This year’s Nobel Prize in Chemistry was shared by David Baker, a biochemist who received his Ph.D. from UC Berkeley in 1989 working with Randy Schekman, a professor of molecular and cell biology who won the 2013 Nobel Prize in Physiology or Medicine.
At Berkeley, Baker conducted research primarily on protein transport and protein trafficking in yeast, the field in which Schekman received the prize. But after a postdoctoral fellowship at UCSF, he joined the biochemistry faculty at the University of Washington School of Medicine in Seattle and began working on computational methods for predicting and designing the structures and functions of proteins.
In 2003, he used a computer program he had developed named Rosetta to design a totally new protein that was unlike any other known. Baker and colleagues went on to show that a wide range of protein structures could be designed using the Rosetta software.
“Since then, his research group has produced one imaginative protein creation after another, including proteins that can be used as pharmaceuticals, vaccines, nanomaterials and tiny sensors,” according to a press release by the Nobel Foundation. Baker, the foundation noted, “has learned how to master life’s building blocks and create entirely new proteins.”

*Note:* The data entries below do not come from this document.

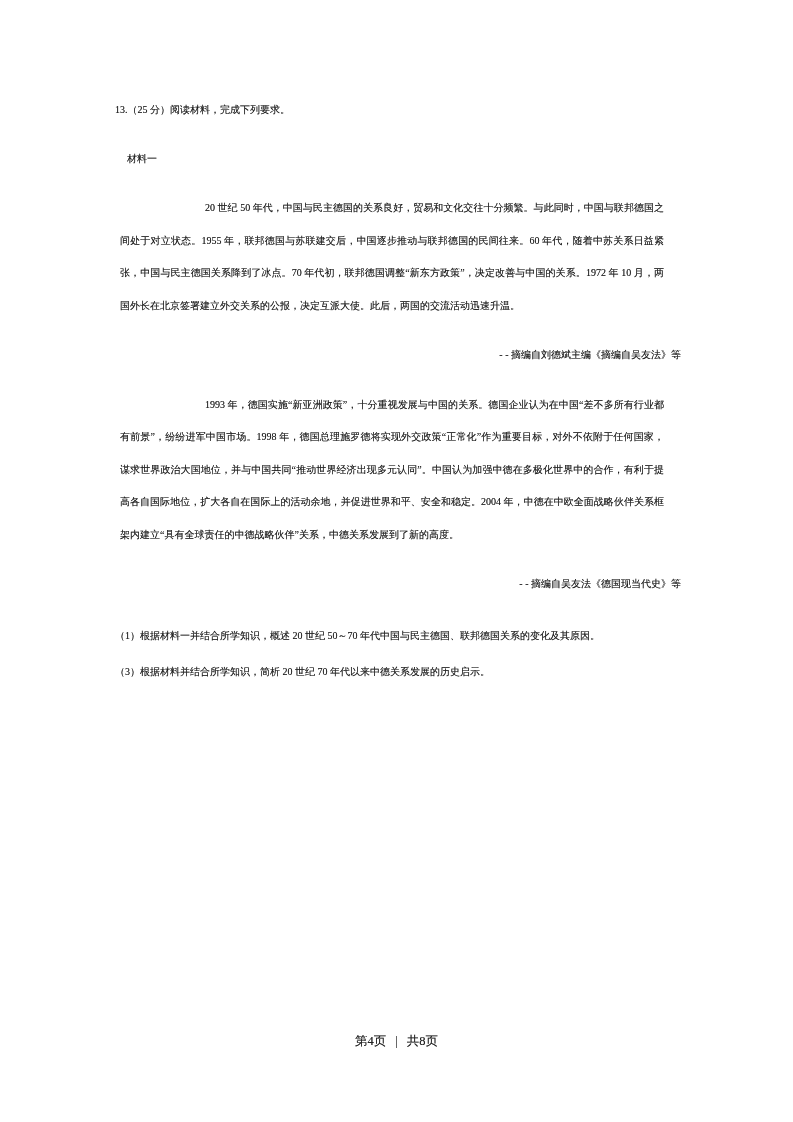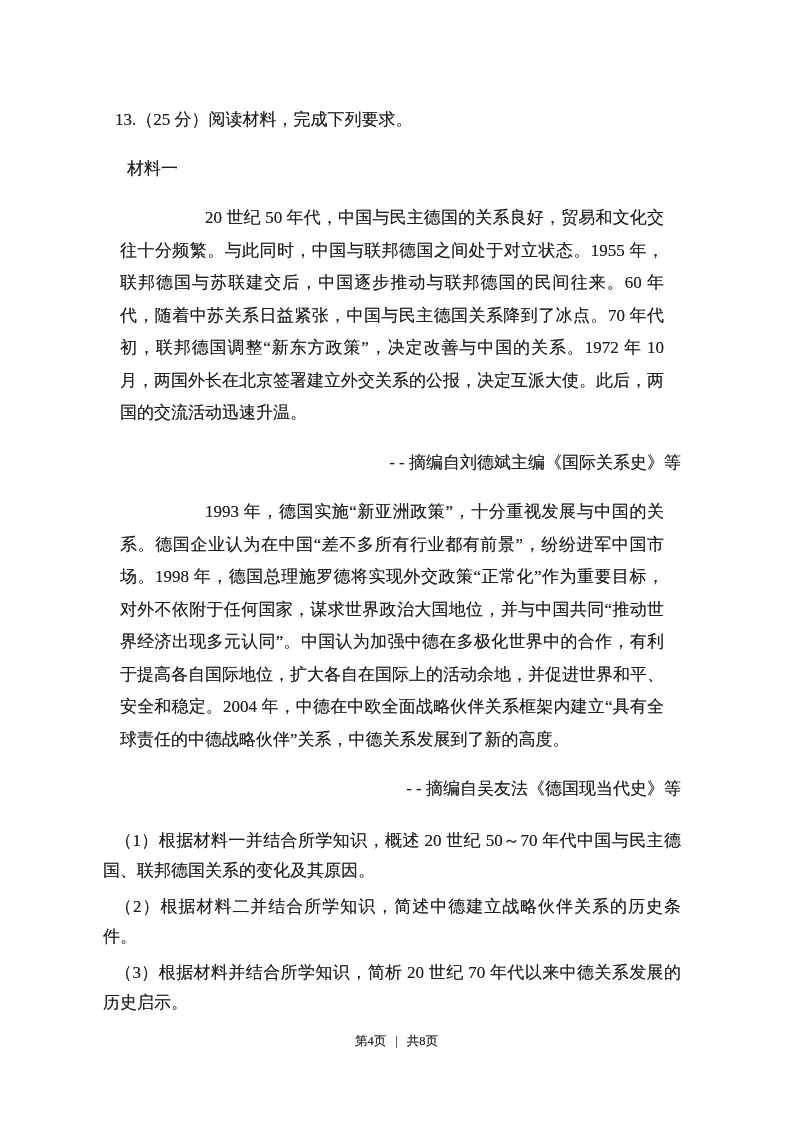"13.（25 分）阅读材料，完成下列要求。" .doc-content { font-size: 17px -> 10px; top: 104px -> 94px }
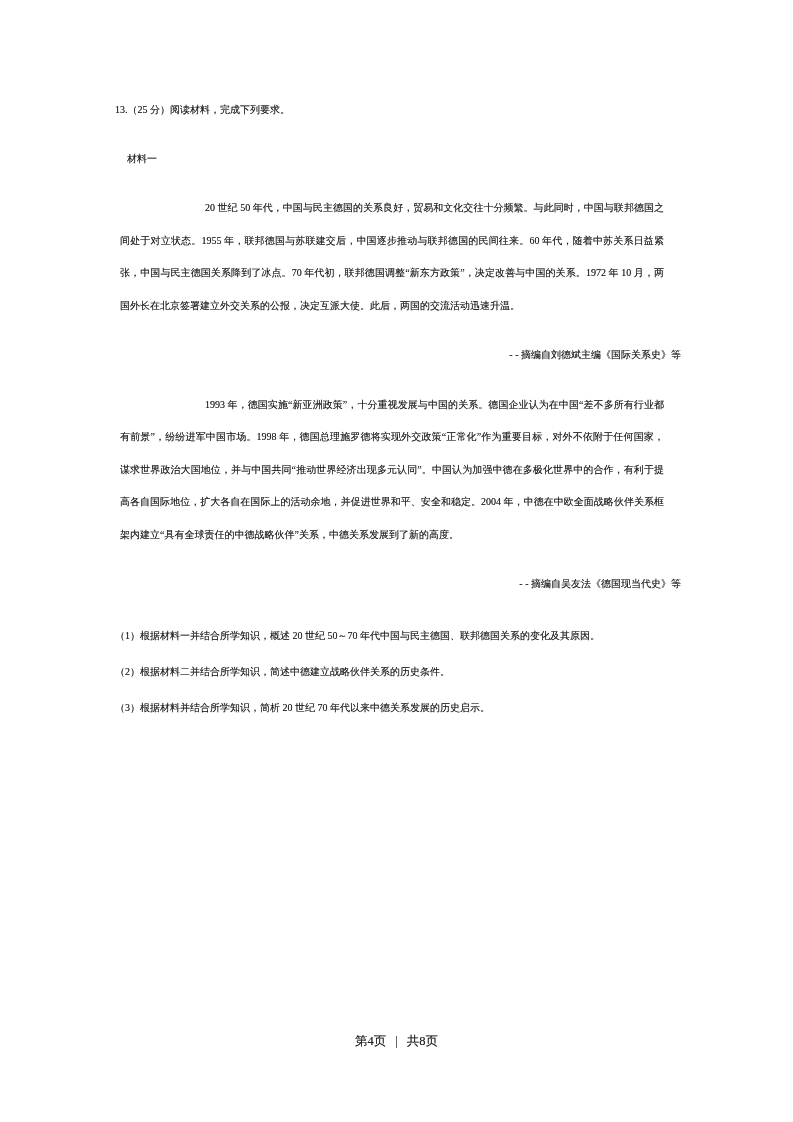"- - 摘编自刘德斌主编《国际关系史》等" p.attribution { text: 国际关系史 -> 摘编自吴友法 }
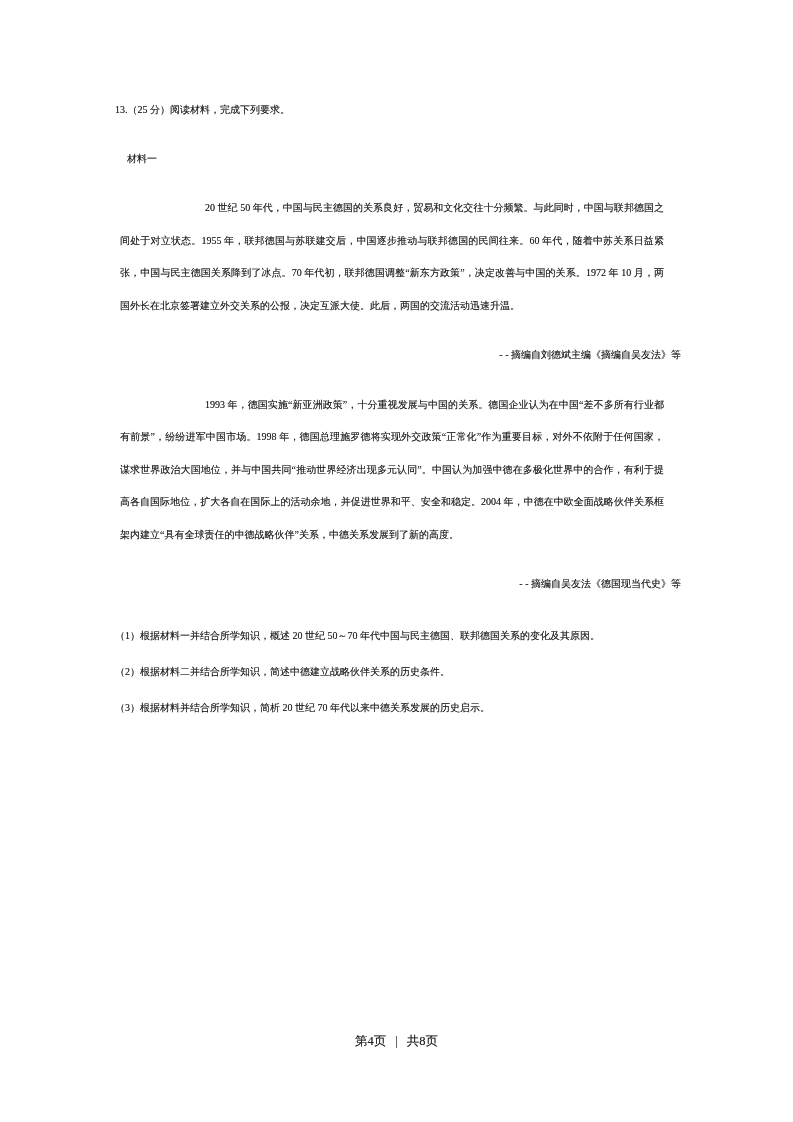"（2）根据材料二并结合所学知识，简述中德建立战略伙伴关系的历史条件。" p.sub-q { html: <p>（2）根据材料二并结合所学知识，简述中德建立战略伙伴关系的历史条件。</p> -> none }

Baker, 62, received half the prize, while the other half was shared by two scientists — Demis Hassabis and John Jumper — at Google DeepMind in London, who developed a machine learning tool, AlphaFold, that can predict the 3Dl structure of any protein from its amino acid sequence.
A protein’s 3D structure is key to its function, but scientists had struggled since the 1970s to understand how a protein’s amino acid sequence encoded that structure. Then, in 2020, Hassabis and Jumper developed a new version of the AI tool, AlphaFold2.
“With its help, they have been able to predict the structure of virtually all the 200 million proteins that researchers have identified,” according to the Nobel Foundation.
“It’s a truly exciting day for those of us interested in protein folding,” said Susan Marqusee, a Distinguished Professor of molecular and cell biology and of chemistry at UC Berkeley. “David has done as much as any living scientist to chart the path between the amino acid sequences of proteins and their three-dimensional structures. With the ability to design structures at will, the challenge for the future is to incorporate the dynamic movements and structural changes that are required for all sorts of biological function.”